The Tensegrity Principle as Energy Management

I was recently interviewed for the Journal of the Dr. Ida Rolf Institute about my experience taking a course on biotensegrity. The following is an excerpt from the interview that I thought could be an interesting blog post.  Dorothy Miller has just asked me what had prompted me to take the class.  I explained that I had done some research about biotensegrity some years ago for my book, Body Mandala, but didn’t go any farther with it at that time.

Mary:  During the pandemic, I began watching the biotensegrity community’s ‘biotensegri-tea parties’ on YouTube. Listening to their conversations, I began to see that their inquiry and purpose are light years beyond what I had thought.

Dorothy: What do you mean?

Mary: Well, my understanding was that the tensegrity principle involves discontinuous compression elements suspended within a network of continuous tension. In that case, the wooden struts in your model are the bones, and the rubber bands are the soft tissues. If you pinch one of the rubber bands, it distorts the whole thing. On first acquaintance with this model, you think, okay, so it represents holism, adaptability, and continuity – so what?

Dorothy: That was how I thought of it. In my training at the Dr. Ida Rolf Institute®, the instructor brought in a wooden tensegrity toy to illustrate Buckminster Fuller’s ideas. The model shows how tension in one part of the body affects the whole. But there’s more to it, I guess.

Mary: The biotensegrity understanding of the model is dynamic, where those strings and struts represent the force vectors of tension and compression. And when the forces are balanced, the structure stiffens when it encounters an outside force. It’s impossible to see this if your model is constructed with rubber bands because placing a load on it makes the thing collapse. But you’ll clearly feel it if the model is made with a fishing line or strong string. Then the model demonstrates that stability can be achieved with minimum energy expenditure.

Dorothy: Then it’s a model of energy management?

Mary: Yes, and minimal energy expenditure is one of the basic principles of living things. Energy inefficient organisms don’t evolve. When a tensegrity structure takes on a load, it expands and becomes not only more spacious but also stronger. And it’s very light in weight relative to its strength. But when a compression structure, like a brick tower or a person with the conventional idea of good posture, encounters external load, extra energy must be recruited to sustain it. Either that or the structure begins to collapse.

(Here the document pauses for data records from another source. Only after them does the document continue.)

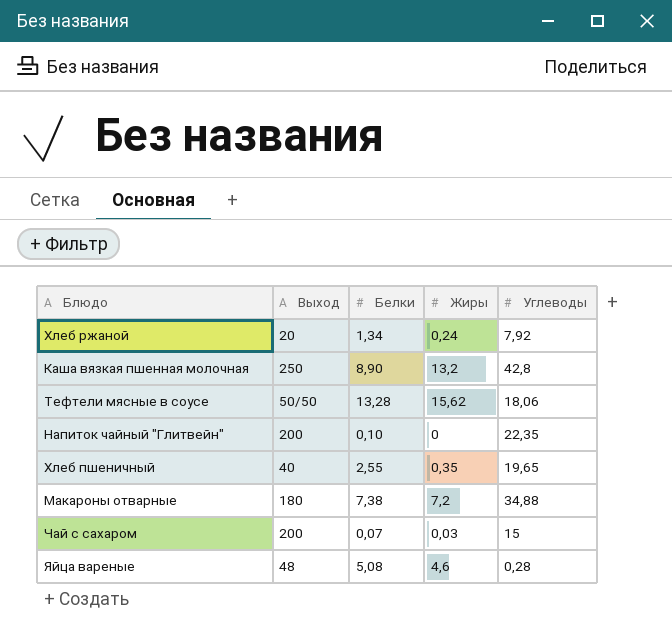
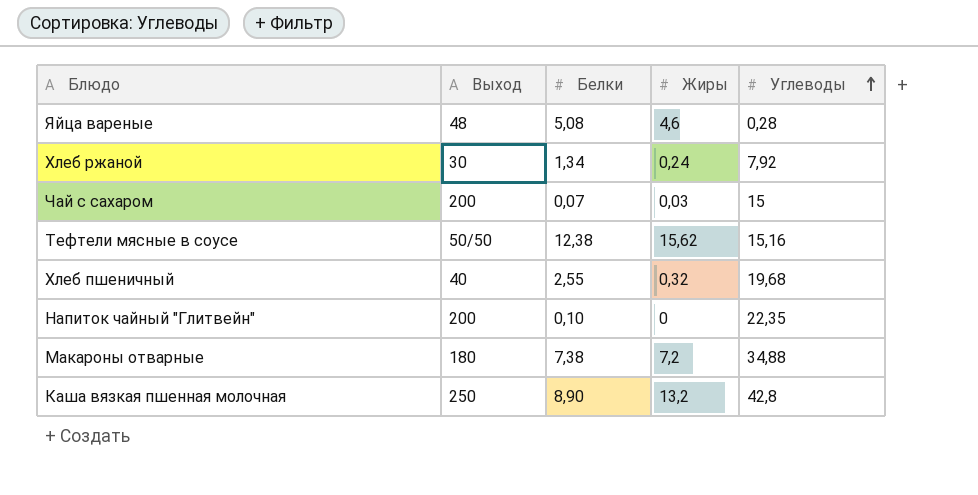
row order: none -> Углеводы ascending
Хлеб ржаной | Выход: 20 -> 30
Тефтели мясные в соусе | Белки: 13,28 -> 12,38
Тефтели мясные в соусе | Углеводы: 18,06 -> 15,16
Хлеб пшеничный | Жиры: 0,35 -> 0,32
Хлеб пшеничный | Углеводы: 19,65 -> 19,68

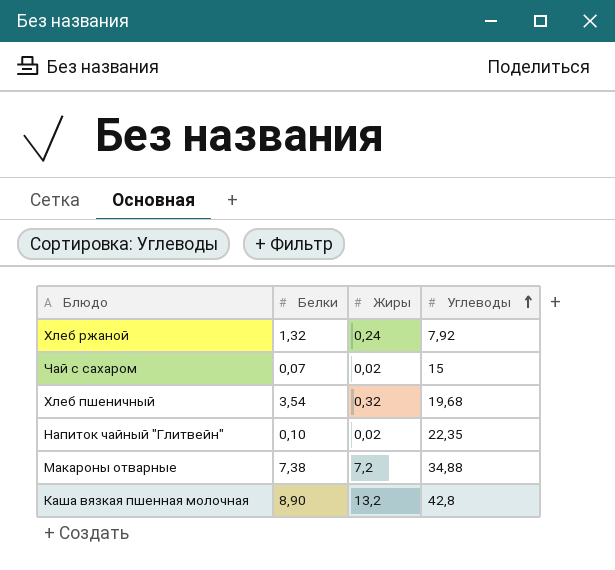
column Выход | position: 2 -> none
row Яйца вареные: 48 | 5,08 | 4,6 | 0,28 -> none
row Тефтели мясные в соусе: 50/50 | 12,38 | 15,62 | 15,16 -> none
Хлеб ржаной | Белки: 1,34 -> 1,32
Чай с сахаром | Жиры: 0,03 -> 0,02
Хлеб пшеничный | Белки: 2,55 -> 3,54
Напиток чайный "Глитвейн" | Жиры: 0 -> 0,02

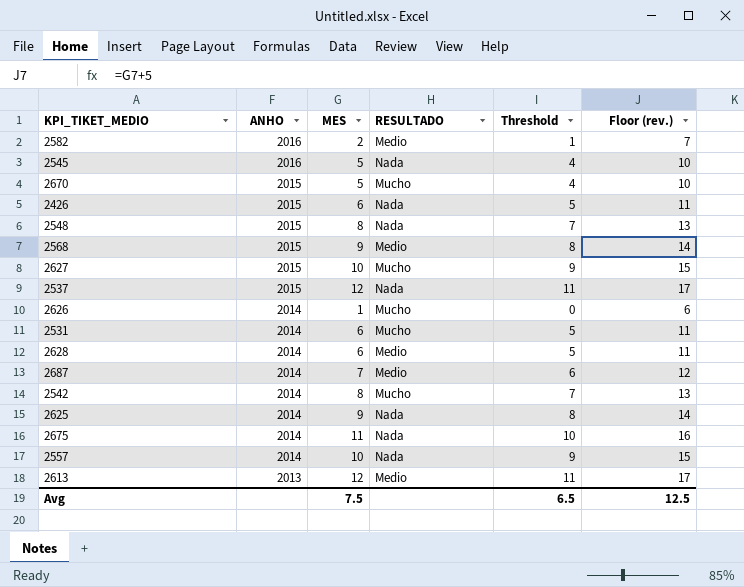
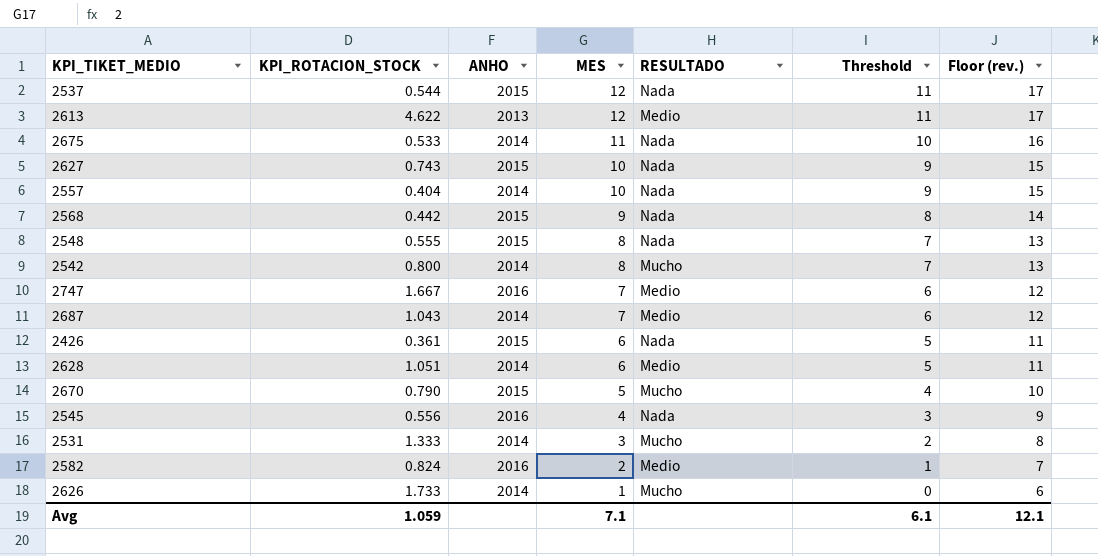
row order: ANHO descending -> MES descending
column KPI_ROTACION_STOCK | position: none -> 2
row 2625: 2014 | 9 | Nada | 8 | 14 -> none
2627 | RESULTADO: Mucho -> Nada
2568 | RESULTADO: Medio -> Nada
row 2747: none -> 1.667 | 2016 | 7 | Medio | 6 | 12
2545 | MES: 5 -> 4
2545 | Threshold: 4 -> 3
2545 | Floor (rev.): 10 -> 9
2531 | MES: 6 -> 3
2531 | Threshold: 5 -> 2
2531 | Floor (rev.): 11 -> 8
Avg | MES: 7.5 -> 7.1
Avg | Threshold: 6.5 -> 6.1
Avg | Floor (rev.): 12.5 -> 12.1

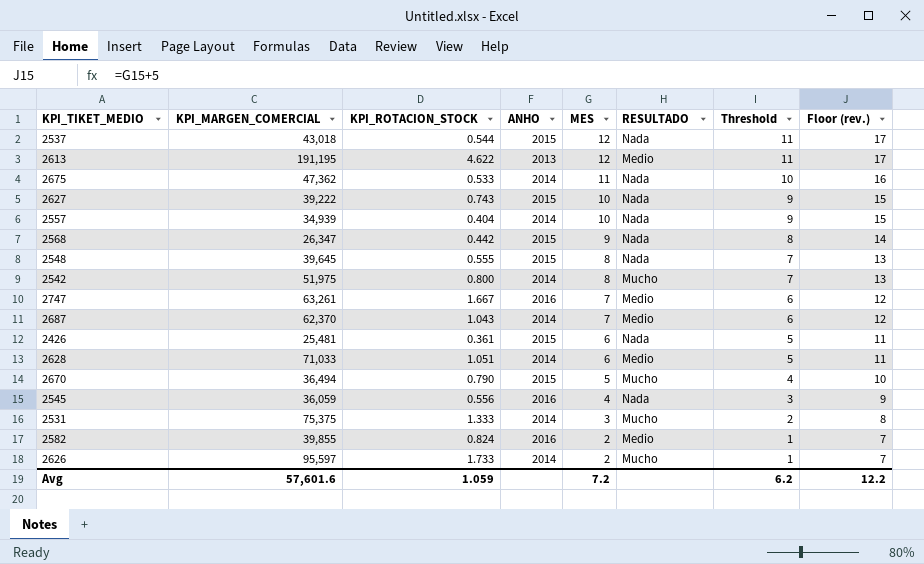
column KPI_MARGEN_COMERCIAL | position: none -> 2
2626 | MES: 1 -> 2
2626 | Threshold: 0 -> 1
2626 | Floor (rev.): 6 -> 7
Avg | MES: 7.1 -> 7.2
Avg | Threshold: 6.1 -> 6.2
Avg | Floor (rev.): 12.1 -> 12.2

Dorothy: This reminds me of how people, typically in non-Western countries, can carry massive loads on their head, such as rocks, baskets of food, or buckets of water. The weight does not seem to be pushing them down into the earth. In fact, they move with a beautiful spiraling movement in their spine.

Mary: That’s a good example of how human tensegrity is a dynamic tension-compression system. This principle of balanced push and pull forces applies not only to whole organisms like people with the buckets on their heads, but also at every scale within the body, down to the subcellular level. You might picture dozens of animated tensegrity models nested one inside another, like those Russian dolls.

The ideas of Fuller and other developers of the tensegrity principle arise from what biology has been doing for billions of years. So the biotensegrity endeavor isn’t just about applying tensegrity to human structure and movement; it’s about showing that the tension-compression principle is the basis of all living things. The bio in biotensegrity distinguishes it from the purely structural application of the principle. 

Dorothy: You’ve touched on some of these ideas in your Tensegrity-in-Motion group, and when I follow your cues, I experience inner spaciousness, support and ease. Is it the difference between having support from within as opposed to effort from the outside?

Mary: Yes. What you experience is your body’s expansional balance. I find that many of Dr. Rolf’s ideas dovetail with the topics discussed by the biotensegrity community.